What to produce:
An exact transcription of all the records is required, minus the images.

Dataset extract:
*-*-*

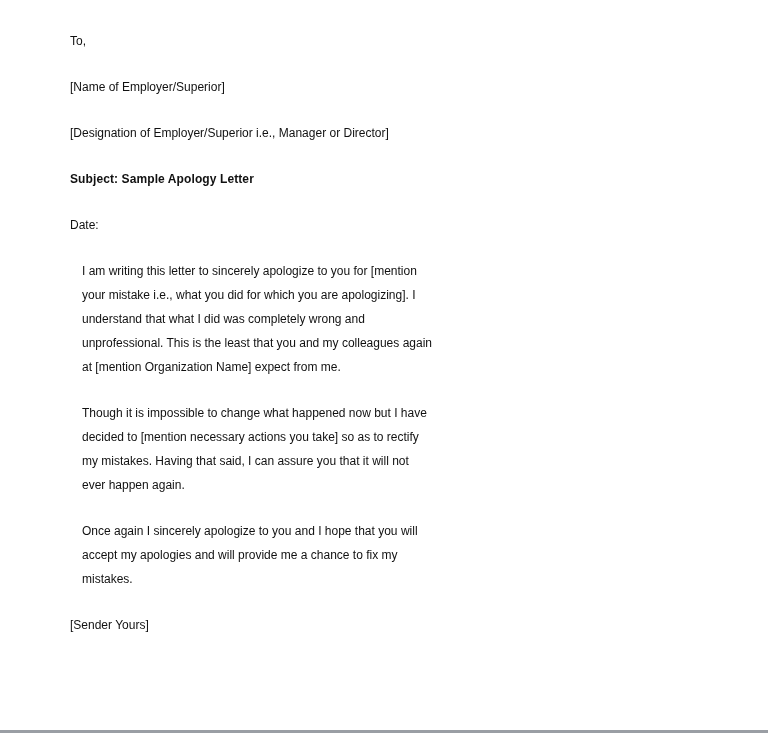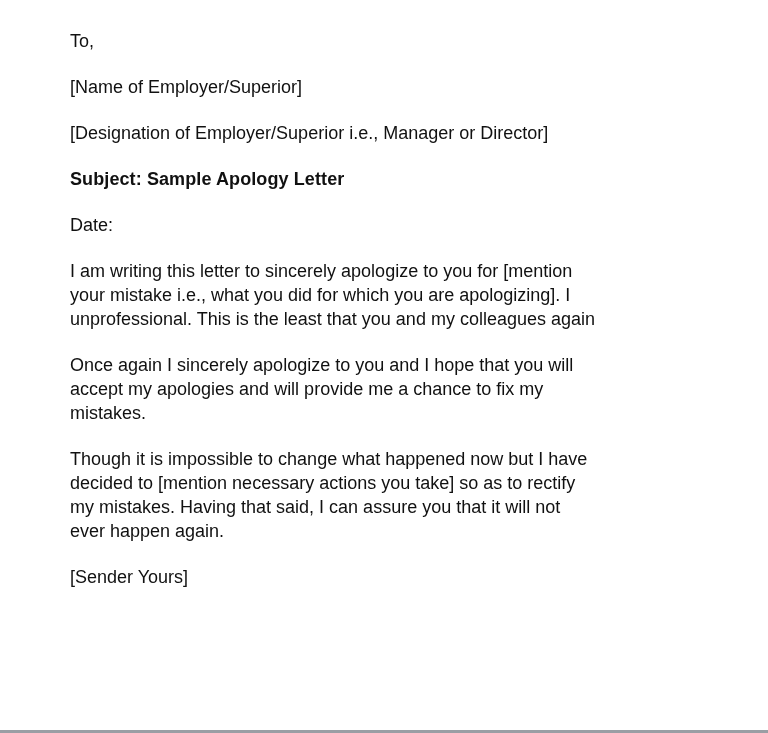"To," .page { font-size: 18px -> 12px }
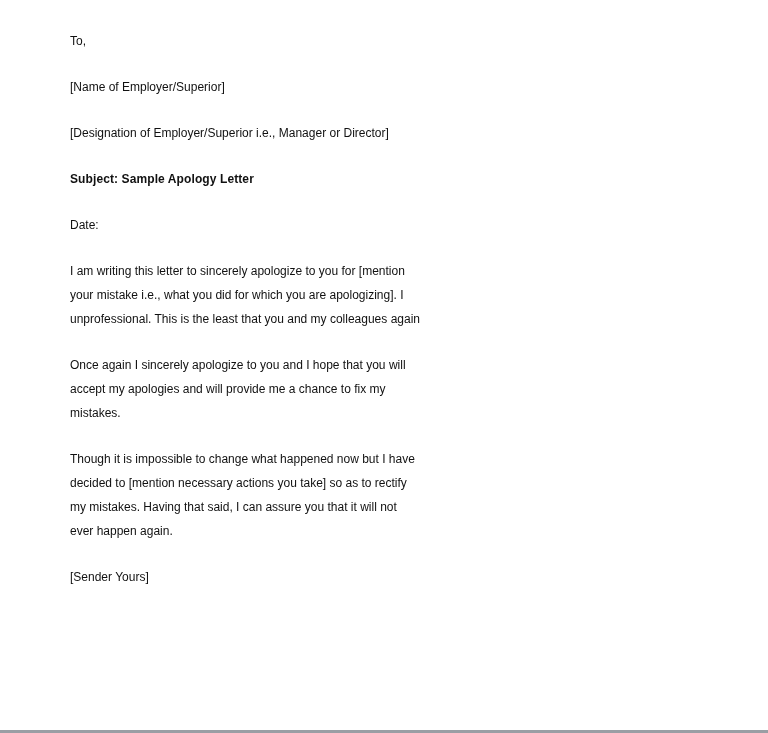"I am writing this letter" .para .ln { margin-left: none -> 12px }
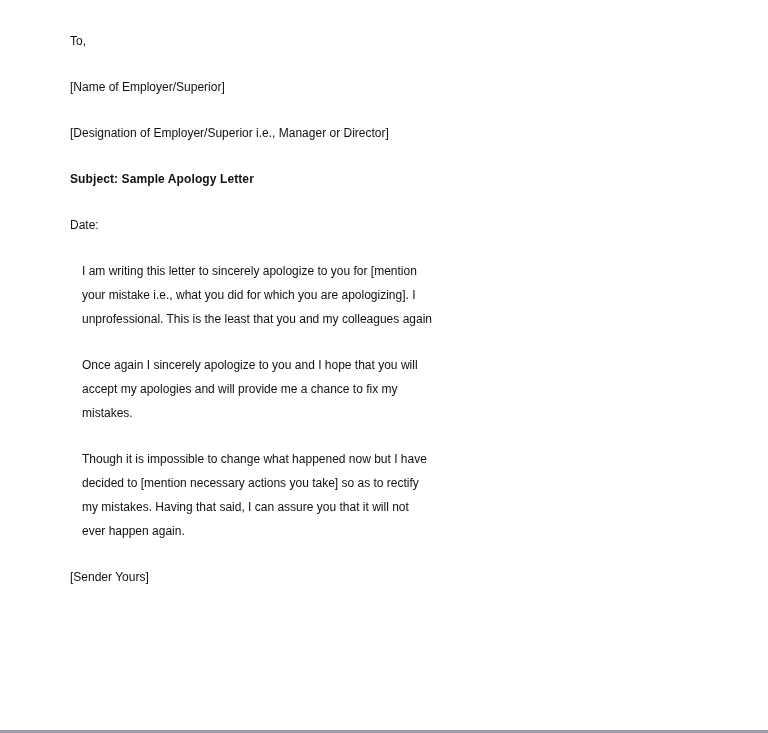"understand that what I did" span.ln { html: none -> <span>understand that what I did was completely wrong and</span> }
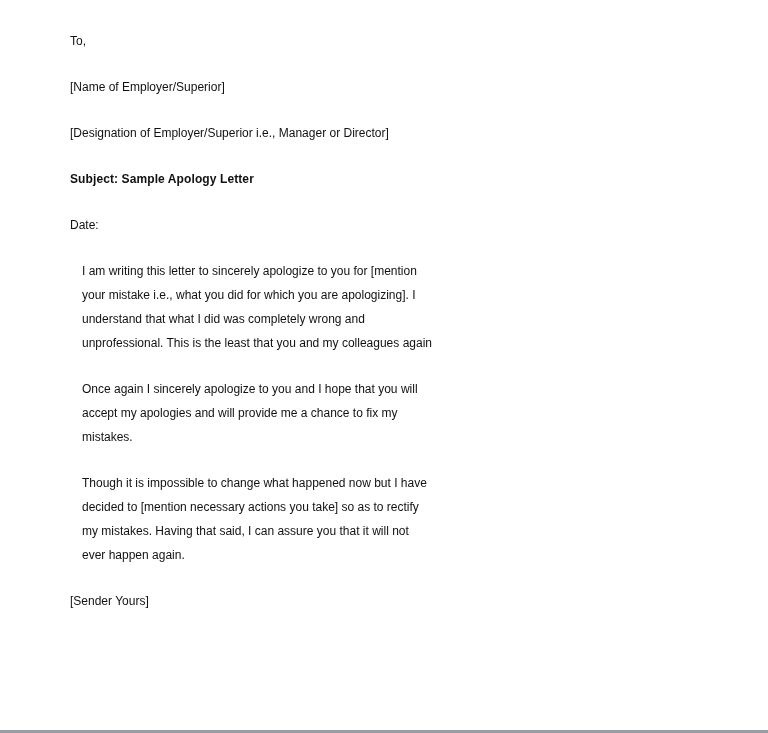"at [mention Organization Name] expect" span.ln { html: none -> <span>at [mention Organization Name] expect from me.</span> }
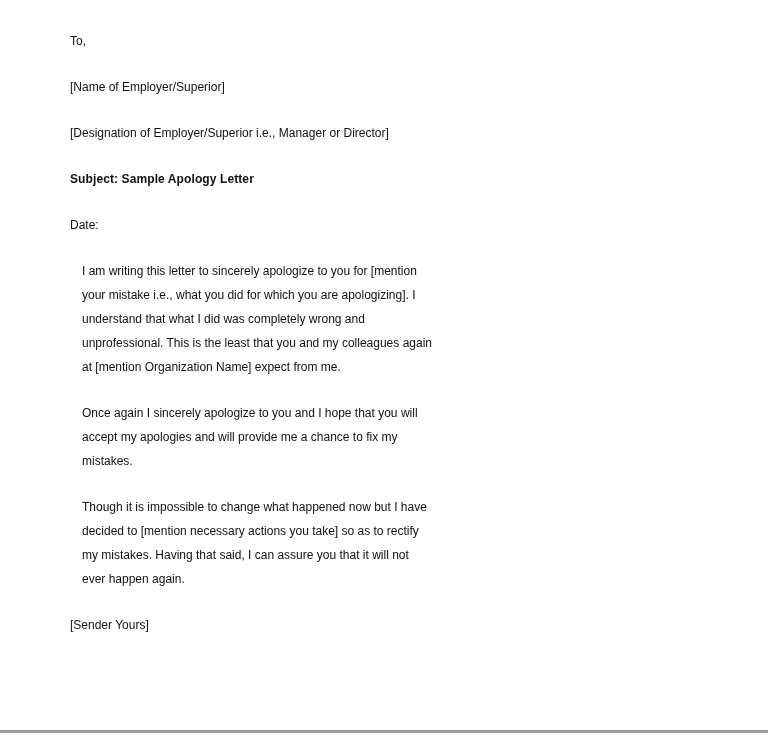"Once again I sincerely apologize" div.para { order: before "Though it is impossible to" -> after "Though it is impossible to" }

*-*-*

Task result:
"To," .page { font-size: 18px -> 12px }
"I am writing this letter" .para .ln { margin-left: none -> 12px }
"understand that what I did" span.ln { html: none -> <span>understand that what I did was completely wrong and</span> }
"at [mention Organization Name] expect" span.ln { html: none -> <span>at [mention Organization Name] expect from me.</span> }
"Once again I sincerely apologize" div.para { order: before "Though it is impossible to" -> after "Though it is impossible to" }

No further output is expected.